Write out the listing exactly, dropping any picture it contains.

** Opening Entries shown block **

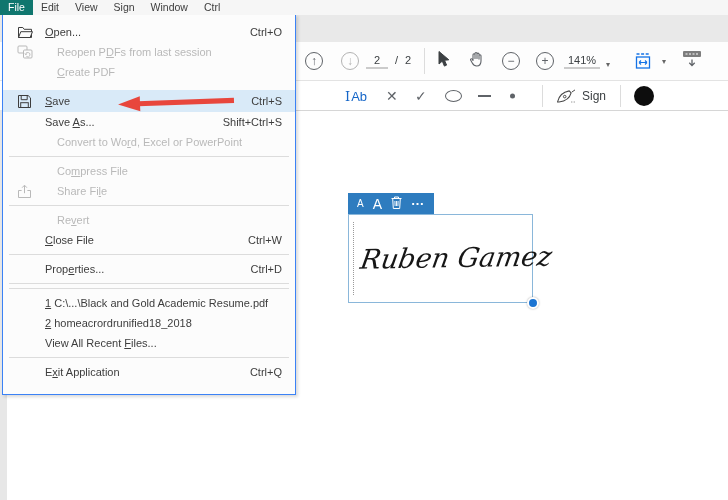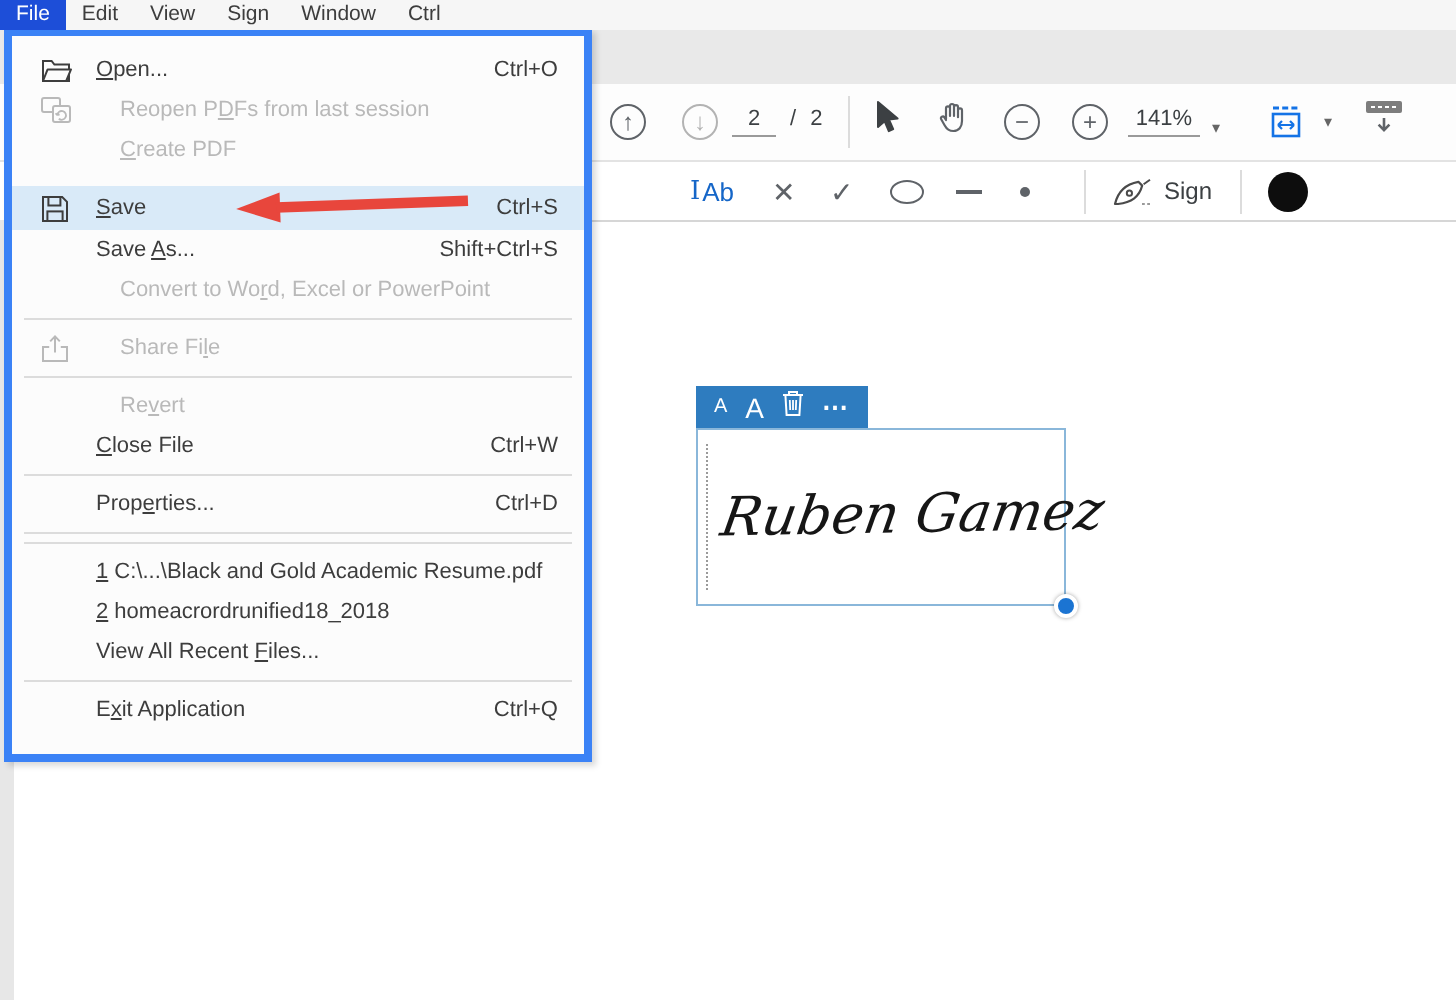--- a/index.html
+++ b/index.html
@@ -3,21 +3,21 @@
 <meta charset="utf-8">
 <style>
   html,body{margin:0;padding:0;background:#fff;}
   .stage{position:relative;width:728px;height:500px;overflow:hidden;background:#fff;
          font-family:"Liberation Sans",sans-serif;-webkit-font-smoothing:antialiased;}
 
   
   .menubar{position:absolute;left:0;top:0;width:728px;height:15px;background:#f6f6f6;
            display:flex;align-items:center;font-size:10.5px;color:#3d3d3d;z-index:30;}
   .menubar .mb-item{padding:1px 8px;height:13px;line-height:13px;cursor:default;}
-  .menubar .mb-item.active{background:#1d4ed8;color:#fff;}
+  .menubar .mb-item.active{background:#0f766e;color:#fff;}
 
   
   .tabband{position:absolute;left:0;top:15px;width:728px;height:27px;background:#e9e9e9;}
 
   
   .toolbar1{position:absolute;left:0;top:42px;width:728px;height:38px;background:#fdfdfd;
             border-bottom:1px solid #e3e3e3;}
   .toolbar2{position:absolute;left:0;top:81px;width:728px;height:29px;background:#fff;
             border-bottom:1px solid #d6d6d6;}
   .toolbar1>*,.toolbar2>*{position:absolute;top:50%;transform:translateY(-50%);}
@@ -39,21 +39,21 @@
   .abtool{color:#1566c8;font-size:13px;display:flex;align-items:center;}
   .ibeam{font-family:"DejaVu Serif",serif;font-size:13px;margin-right:1px;}
   .signtool{display:flex;align-items:center;gap:5px;font-size:12px;color:#3c4043;}
   .swatch{width:20px;height:20px;border-radius:50%;background:#0d0d0d;}
 
   
   .leftrail{position:absolute;left:0;top:110px;width:7px;height:390px;background:#e7e7e7;z-index:5;}
 
   
   .dropdown{position:absolute;left:2px;top:14px;width:294px;background:#fcfcfc;
-            border:4px solid #3b82f6;box-shadow:2px 2px 3px rgba(0,0,0,.15);
+            border:1px solid #3b82f6;box-shadow:2px 2px 3px rgba(0,0,0,.15);
             padding:7px 0 12px 0;z-index:20;box-sizing:border-box;}
   .mi{height:20px;display:flex;align-items:center;padding:0 13px 0 14px;font-size:11px;color:#3d3d3d;}
   .mi.highlighted{background:#d9eaf8;height:22px;}
   .mi.disabled{color:#b9b9b9;gap:12px;}
   .mi .ic{width:22px;display:flex;align-items:center;}
   .mi .lbl{margin-left:6px;white-space:nowrap;}
   .mi .sc{margin-left:auto;white-space:nowrap;}
   .mi .u{text-decoration:underline;}
   .msep{border-top:1px solid #dcdcdc;margin:4px 6px;}
   .mspacer{height:8px;}
@@ -198,20 +198,24 @@
         <span class="ic"></span>
         <span class="lbl">Save <span class="u">A</span>s...</span>
         <span class="sc">Shift+Ctrl+S</span>
       </div>
       <div class="mi disabled">
         <span class="ic"></span>
         <span class="lbl">Convert to Wo<span class="u">r</span>d, Excel or PowerPoint</span>
       </div>
       <div class="msep"></div>
       <div class="mi disabled">
+        <span class="ic"></span>
+        <span class="lbl">Co<span class="u">m</span>press File</span>
+      </div>
+      <div class="mi disabled">
         <span class="ic">
           <svg width="15" height="15" viewBox="0 0 15 15">
             <path d="M4.6 6.5 h-3.1 v7 h12 v-7 h-3.1" fill="none" stroke="currentColor"></path>
             <path d="M7.5 9.2 V1.6 M5.1 3.7 L7.5 1.2 L9.9 3.7" fill="none" stroke="currentColor"></path>
           </svg>
         </span>
         <span class="lbl">Share Fi<span class="u">l</span>e</span>
       </div>
       <div class="msep"></div>
       <div class="mi disabled">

** Closing Entries shown block **

§ **Completed task**:
--- a/index.html
+++ b/index.html
@@ -3,21 +3,21 @@
 <meta charset="utf-8">
 <style>
   html,body{margin:0;padding:0;background:#fff;}
   .stage{position:relative;width:728px;height:500px;overflow:hidden;background:#fff;
          font-family:"Liberation Sans",sans-serif;-webkit-font-smoothing:antialiased;}
 
   
   .menubar{position:absolute;left:0;top:0;width:728px;height:15px;background:#f6f6f6;
            display:flex;align-items:center;font-size:10.5px;color:#3d3d3d;z-index:30;}
   .menubar .mb-item{padding:1px 8px;height:13px;line-height:13px;cursor:default;}
-  .menubar .mb-item.active{background:#1d4ed8;color:#fff;}
+  .menubar .mb-item.active{background:#0f766e;color:#fff;}
 
   
   .tabband{position:absolute;left:0;top:15px;width:728px;height:27px;background:#e9e9e9;}
 
   
   .toolbar1{position:absolute;left:0;top:42px;width:728px;height:38px;background:#fdfdfd;
             border-bottom:1px solid #e3e3e3;}
   .toolbar2{position:absolute;left:0;top:81px;width:728px;height:29px;background:#fff;
             border-bottom:1px solid #d6d6d6;}
   .toolbar1>*,.toolbar2>*{position:absolute;top:50%;transform:translateY(-50%);}
@@ -39,21 +39,21 @@
   .abtool{color:#1566c8;font-size:13px;display:flex;align-items:center;}
   .ibeam{font-family:"DejaVu Serif",serif;font-size:13px;margin-right:1px;}
   .signtool{display:flex;align-items:center;gap:5px;font-size:12px;color:#3c4043;}
   .swatch{width:20px;height:20px;border-radius:50%;background:#0d0d0d;}
 
   
   .leftrail{position:absolute;left:0;top:110px;width:7px;height:390px;background:#e7e7e7;z-index:5;}
 
   
   .dropdown{position:absolute;left:2px;top:14px;width:294px;background:#fcfcfc;
-            border:4px solid #3b82f6;box-shadow:2px 2px 3px rgba(0,0,0,.15);
+            border:1px solid #3b82f6;box-shadow:2px 2px 3px rgba(0,0,0,.15);
             padding:7px 0 12px 0;z-index:20;box-sizing:border-box;}
   .mi{height:20px;display:flex;align-items:center;padding:0 13px 0 14px;font-size:11px;color:#3d3d3d;}
   .mi.highlighted{background:#d9eaf8;height:22px;}
   .mi.disabled{color:#b9b9b9;gap:12px;}
   .mi .ic{width:22px;display:flex;align-items:center;}
   .mi .lbl{margin-left:6px;white-space:nowrap;}
   .mi .sc{margin-left:auto;white-space:nowrap;}
   .mi .u{text-decoration:underline;}
   .msep{border-top:1px solid #dcdcdc;margin:4px 6px;}
   .mspacer{height:8px;}
@@ -198,20 +198,24 @@
         <span class="ic"></span>
         <span class="lbl">Save <span class="u">A</span>s...</span>
         <span class="sc">Shift+Ctrl+S</span>
       </div>
       <div class="mi disabled">
         <span class="ic"></span>
         <span class="lbl">Convert to Wo<span class="u">r</span>d, Excel or PowerPoint</span>
       </div>
       <div class="msep"></div>
       <div class="mi disabled">
+        <span class="ic"></span>
+        <span class="lbl">Co<span class="u">m</span>press File</span>
+      </div>
+      <div class="mi disabled">
         <span class="ic">
           <svg width="15" height="15" viewBox="0 0 15 15">
             <path d="M4.6 6.5 h-3.1 v7 h12 v-7 h-3.1" fill="none" stroke="currentColor"></path>
             <path d="M7.5 9.2 V1.6 M5.1 3.7 L7.5 1.2 L9.9 3.7" fill="none" stroke="currentColor"></path>
           </svg>
         </span>
         <span class="lbl">Share Fi<span class="u">l</span>e</span>
       </div>
       <div class="msep"></div>
       <div class="mi disabled">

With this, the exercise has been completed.